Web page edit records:
________

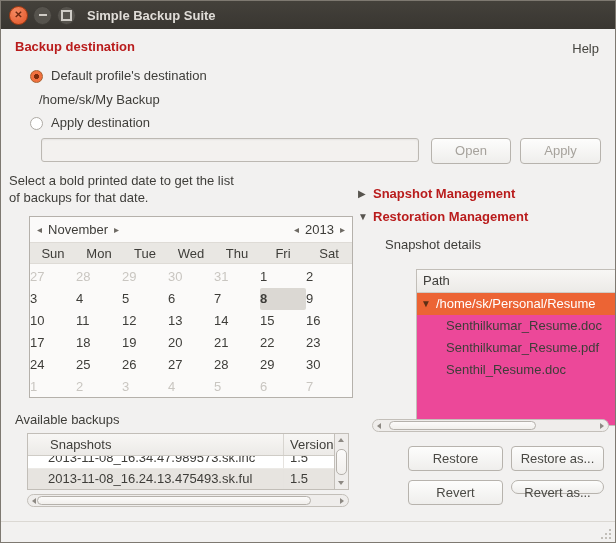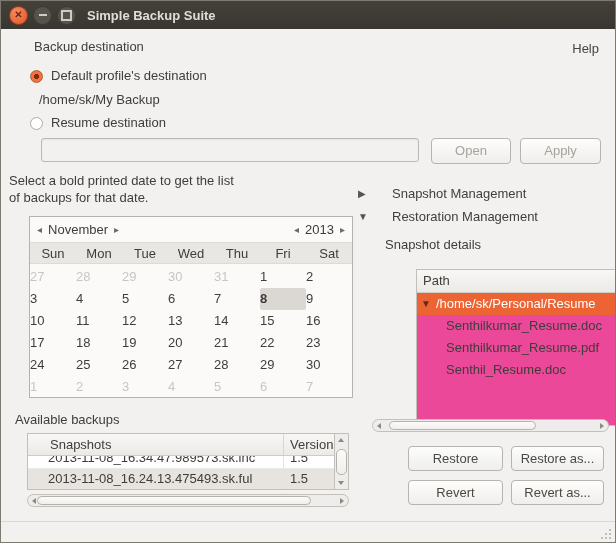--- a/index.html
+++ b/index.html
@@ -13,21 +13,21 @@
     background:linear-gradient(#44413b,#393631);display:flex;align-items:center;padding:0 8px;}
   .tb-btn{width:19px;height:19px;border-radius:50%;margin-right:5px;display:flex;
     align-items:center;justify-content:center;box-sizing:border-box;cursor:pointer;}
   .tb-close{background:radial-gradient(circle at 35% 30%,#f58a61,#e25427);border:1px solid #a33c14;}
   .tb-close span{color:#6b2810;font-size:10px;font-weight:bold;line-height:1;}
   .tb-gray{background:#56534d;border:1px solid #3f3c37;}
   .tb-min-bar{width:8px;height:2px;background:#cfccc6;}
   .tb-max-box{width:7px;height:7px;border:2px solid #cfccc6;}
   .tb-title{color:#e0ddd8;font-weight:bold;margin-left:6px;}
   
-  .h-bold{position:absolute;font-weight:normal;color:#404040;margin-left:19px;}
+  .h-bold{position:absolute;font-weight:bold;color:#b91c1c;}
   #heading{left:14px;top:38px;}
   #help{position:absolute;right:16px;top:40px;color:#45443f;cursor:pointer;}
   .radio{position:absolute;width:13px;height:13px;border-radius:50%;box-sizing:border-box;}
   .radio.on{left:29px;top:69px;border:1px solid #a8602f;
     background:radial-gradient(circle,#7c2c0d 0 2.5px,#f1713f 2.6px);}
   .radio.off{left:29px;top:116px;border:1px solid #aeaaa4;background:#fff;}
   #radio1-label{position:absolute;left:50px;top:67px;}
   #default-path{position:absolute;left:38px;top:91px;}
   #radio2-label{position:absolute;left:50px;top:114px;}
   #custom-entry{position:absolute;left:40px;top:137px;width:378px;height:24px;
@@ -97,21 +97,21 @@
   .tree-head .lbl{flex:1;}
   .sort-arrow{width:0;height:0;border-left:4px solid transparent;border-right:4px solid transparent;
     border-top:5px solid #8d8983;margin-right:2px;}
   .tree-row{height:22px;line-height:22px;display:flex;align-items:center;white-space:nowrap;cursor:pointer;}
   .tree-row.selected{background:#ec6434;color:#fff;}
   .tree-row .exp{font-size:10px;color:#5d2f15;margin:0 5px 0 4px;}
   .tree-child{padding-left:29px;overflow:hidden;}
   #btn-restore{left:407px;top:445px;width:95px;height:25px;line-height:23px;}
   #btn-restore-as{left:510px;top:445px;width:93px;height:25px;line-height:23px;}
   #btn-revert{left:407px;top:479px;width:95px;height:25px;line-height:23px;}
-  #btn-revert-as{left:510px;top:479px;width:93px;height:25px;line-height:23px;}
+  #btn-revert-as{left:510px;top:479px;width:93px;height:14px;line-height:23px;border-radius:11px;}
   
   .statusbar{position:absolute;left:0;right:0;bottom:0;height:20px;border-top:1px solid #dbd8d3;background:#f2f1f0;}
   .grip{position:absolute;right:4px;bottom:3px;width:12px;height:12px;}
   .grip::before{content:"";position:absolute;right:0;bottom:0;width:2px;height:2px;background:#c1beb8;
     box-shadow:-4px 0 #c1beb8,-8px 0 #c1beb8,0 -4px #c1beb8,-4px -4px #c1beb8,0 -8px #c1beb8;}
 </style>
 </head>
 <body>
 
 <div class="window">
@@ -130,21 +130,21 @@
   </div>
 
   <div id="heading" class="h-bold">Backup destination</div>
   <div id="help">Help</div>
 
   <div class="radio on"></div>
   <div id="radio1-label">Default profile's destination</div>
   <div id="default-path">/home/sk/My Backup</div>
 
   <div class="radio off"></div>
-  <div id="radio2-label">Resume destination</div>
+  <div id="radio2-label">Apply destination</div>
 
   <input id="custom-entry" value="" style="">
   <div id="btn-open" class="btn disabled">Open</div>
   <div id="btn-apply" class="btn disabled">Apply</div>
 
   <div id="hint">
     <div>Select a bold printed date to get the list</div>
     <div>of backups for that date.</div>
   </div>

________

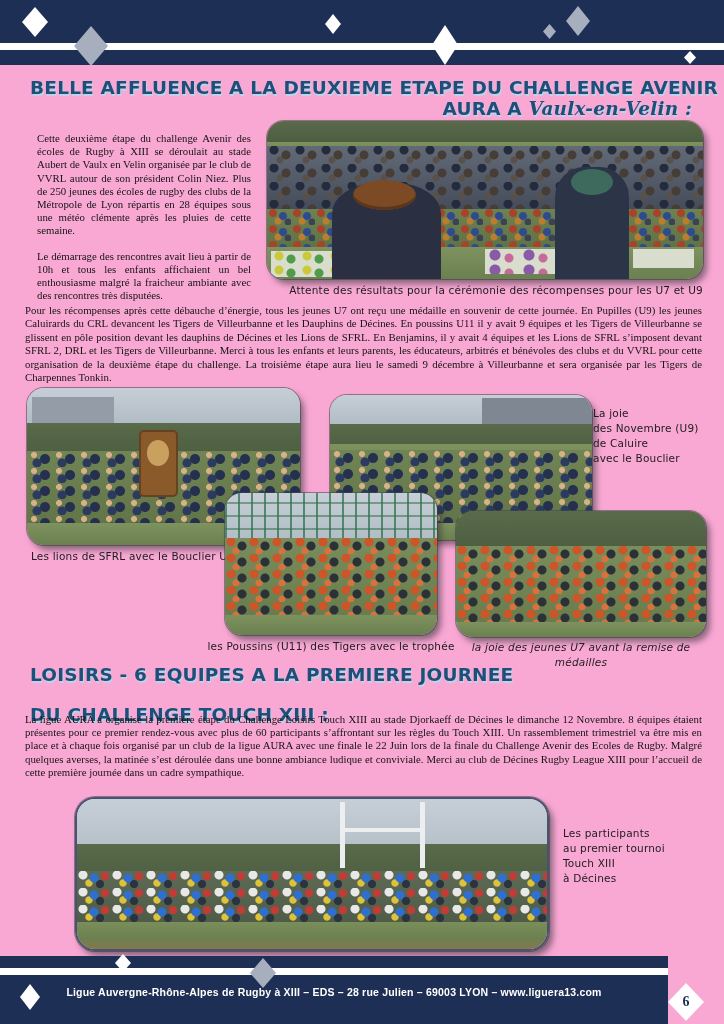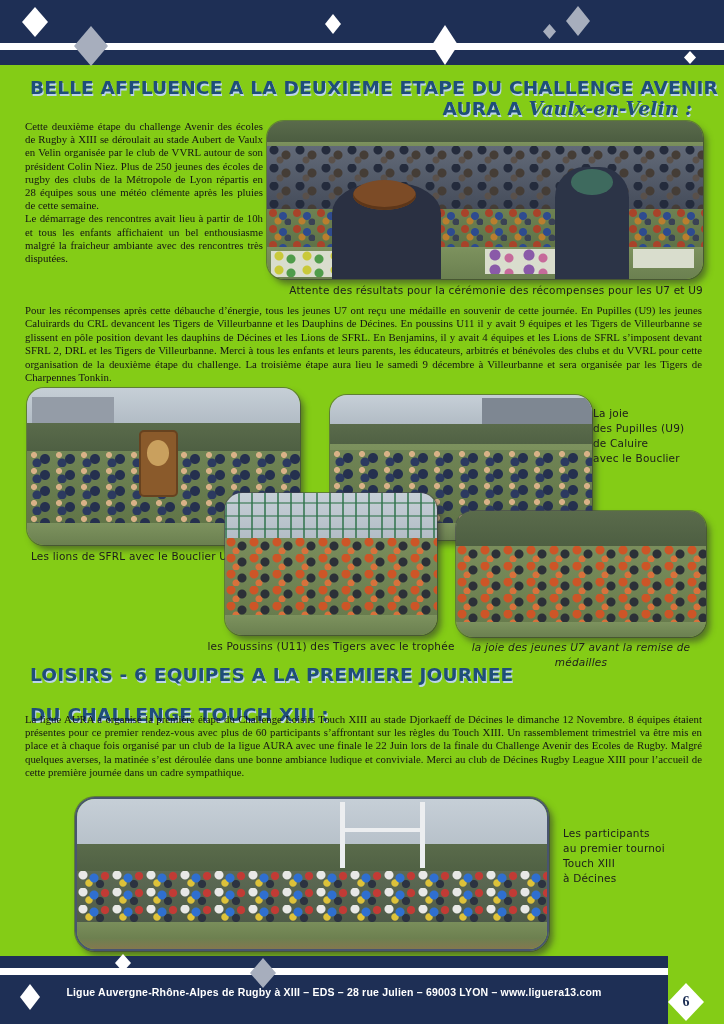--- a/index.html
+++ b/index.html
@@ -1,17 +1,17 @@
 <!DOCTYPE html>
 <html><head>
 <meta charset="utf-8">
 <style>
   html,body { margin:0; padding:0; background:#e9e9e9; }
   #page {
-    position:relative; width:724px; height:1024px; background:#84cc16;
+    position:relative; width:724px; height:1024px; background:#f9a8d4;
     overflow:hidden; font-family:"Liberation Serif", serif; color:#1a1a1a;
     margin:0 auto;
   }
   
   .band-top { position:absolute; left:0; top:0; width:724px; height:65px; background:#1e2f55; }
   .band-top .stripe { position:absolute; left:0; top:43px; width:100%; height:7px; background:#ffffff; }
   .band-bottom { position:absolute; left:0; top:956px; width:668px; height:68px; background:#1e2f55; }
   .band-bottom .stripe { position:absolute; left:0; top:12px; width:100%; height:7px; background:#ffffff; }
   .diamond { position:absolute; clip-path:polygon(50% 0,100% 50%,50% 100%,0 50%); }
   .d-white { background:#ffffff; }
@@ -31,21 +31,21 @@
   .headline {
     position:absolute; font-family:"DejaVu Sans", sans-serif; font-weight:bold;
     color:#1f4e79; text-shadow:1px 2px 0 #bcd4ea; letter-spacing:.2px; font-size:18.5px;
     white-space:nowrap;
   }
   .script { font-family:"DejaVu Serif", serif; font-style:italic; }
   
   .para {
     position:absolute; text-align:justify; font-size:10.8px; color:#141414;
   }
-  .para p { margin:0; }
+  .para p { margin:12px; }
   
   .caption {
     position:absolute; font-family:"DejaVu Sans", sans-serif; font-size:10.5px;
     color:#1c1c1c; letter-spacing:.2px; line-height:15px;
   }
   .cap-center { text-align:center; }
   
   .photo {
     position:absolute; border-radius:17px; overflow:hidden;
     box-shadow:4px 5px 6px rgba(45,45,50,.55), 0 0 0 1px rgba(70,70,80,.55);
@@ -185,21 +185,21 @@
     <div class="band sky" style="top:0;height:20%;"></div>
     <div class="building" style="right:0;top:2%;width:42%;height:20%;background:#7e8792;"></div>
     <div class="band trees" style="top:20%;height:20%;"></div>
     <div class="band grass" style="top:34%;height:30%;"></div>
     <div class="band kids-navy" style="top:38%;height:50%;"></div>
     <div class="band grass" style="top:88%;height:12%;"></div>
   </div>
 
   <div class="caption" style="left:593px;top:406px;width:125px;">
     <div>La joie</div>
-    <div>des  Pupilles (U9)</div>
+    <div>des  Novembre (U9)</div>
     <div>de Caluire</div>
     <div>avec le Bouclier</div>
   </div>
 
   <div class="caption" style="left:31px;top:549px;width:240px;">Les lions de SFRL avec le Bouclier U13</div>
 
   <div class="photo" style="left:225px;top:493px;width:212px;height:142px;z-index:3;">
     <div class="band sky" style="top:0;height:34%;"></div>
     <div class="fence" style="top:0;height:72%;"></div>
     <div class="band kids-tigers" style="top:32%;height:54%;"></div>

________

Exercise instructions -
Output only the number of lines in the data above that include the word "help".

Response area -
2